Connecticut lawmakers weighed legislation to automatically expunge the criminal records of people convicted of misdemeanors and low-level felonies a number of years after their convictions.
“Living a life with the criminal record has been a challenge. I don’t think anyone can truly understand unless they’ve experienced it first-hand,” Luis Delgado, a member of the ACLU Smart Justice Coalition, said Wednesday.
Under the bill, people convicted of misdemeanors would have their convictions automatically cleared from their records after seven years. Lower-level felonies would also be systematically erased after between 10 and 12 years, depending on the tier of crime. The bill does not apply to convictions of certain crimes like domestic violence and sexual offenses.
Delgado says he he was let go from gainful employment once his employers discovered he had a criminal record.
“I had to learn to avoid jobs with background checks because I knew that once my conviction came to light, no matter how good of an employee I was, or how well I got along with my bosses and coworkers, I would probably be let go,” Delgado said.
The legislation also seeks to protect people who have had their criminal records expunged from discrimination based on the erased convictions. The bill prohibits refusing to sell or rent someone a home based on their expunged convictions. It also prohibits requiring job applicants to disclose erased convictions in many cases.
Current law allows people to petition the Board of Pardons and Parole to expunge criminal records after a number of years. However, proponents maintain the automatic erasure of records would help ease the burden and stigma faced by residents living with records of prior convictions.
Carleton Giles, chairman of the Board of Pardons and Paroles, said the board supports the automatic erasure of “low level misdemeanors and believes that change is unnecessary to certain provisions which impact the pardon power.”
Giles said he thinks the current process for applying to the Board of Pardons and Paroles for the erasure of a conviction for these low-level crimes works. He worries what happens to victims in some of these cases, who currently get to address the board.
“Automatic erasure is going to preclude input from victims of crimes,” Giles said.
Hartford Mayor Luke Bronin said the bill would impact 7,000 Hartford residents.

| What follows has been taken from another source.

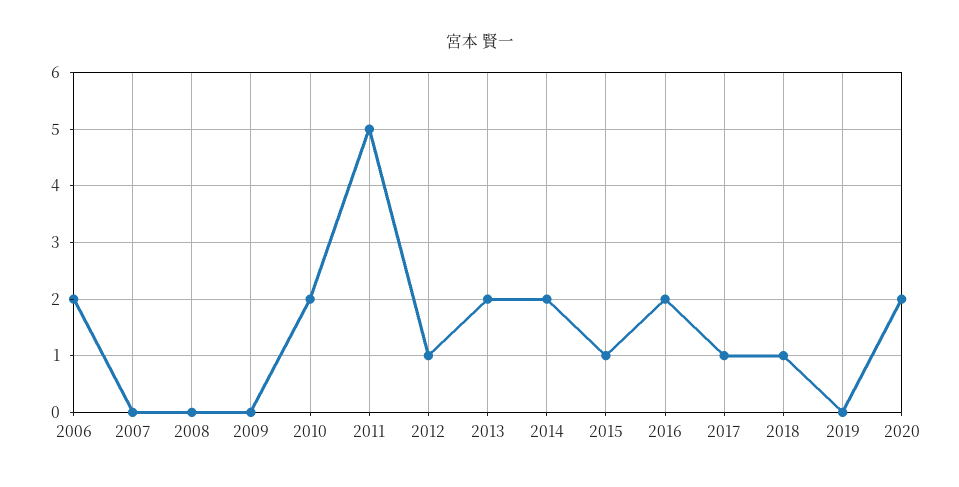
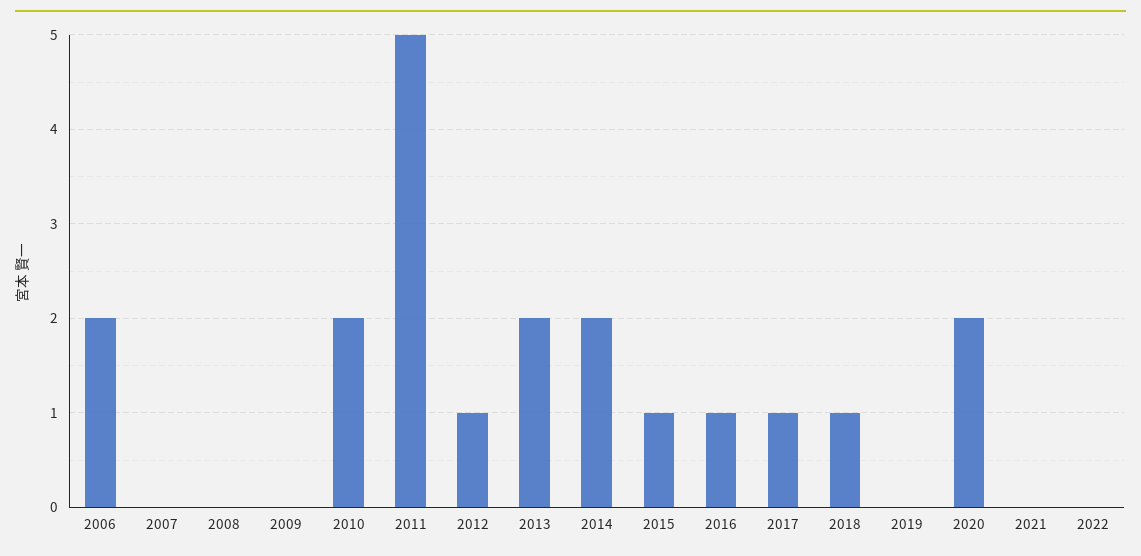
2016: 2 -> 1
2021: none -> 0
2022: none -> 0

“Clean slate is not about commuting sentences or reducing time served. It’s about whether we believe that perpetual punishment is beneficial to our society as a whole,” Bronin said.
In written testimony submitted to the Judiciary Committee for a public hearing Wednesday, Kelly McConney Moore, a policy counsel for the ACLU of Connecticut, said criminal convictions place hundreds of barriers in front of some residents. Those barriers limit their civic participation and make them more likely to be unemployed, homeless, or impoverished, Moore wrote.
“These outcomes are the result of policy choices Connecticut has made that allow and encourage people with criminal records to be treated like second-class citizens, forever required to perform penance for past crimes,” she wrote.
“These policy choices also most harm Black and Latinx people, families, and communities – in a state that disproportionately incarcerates Black and Latinx people, those same groups are disproportionately haunted by the barriers of records,” Moore said.
In testimony submitted Wednesday, the Connecticut Division of Criminal Justice wrote that there were “great concerns” about the scope of the automatic conviction erasure envisioned by the bill’s proponents. The division submitted a list of convictions that could be shielded from the view of prosecutors after the timelines outlined in the bill. The list included, among other things, convictions related to child pornography, driving under the influence, public corruption crimes, and some firearm offenses.
“The ability to own a firearm, DUI offenders’ ability to avoid increased penalties for subsequent offenses, and white collar criminals’ ability to return to their chosen field involving the handling of others money are just some of the areas where decision makers would be left in the dark,” the division wrote.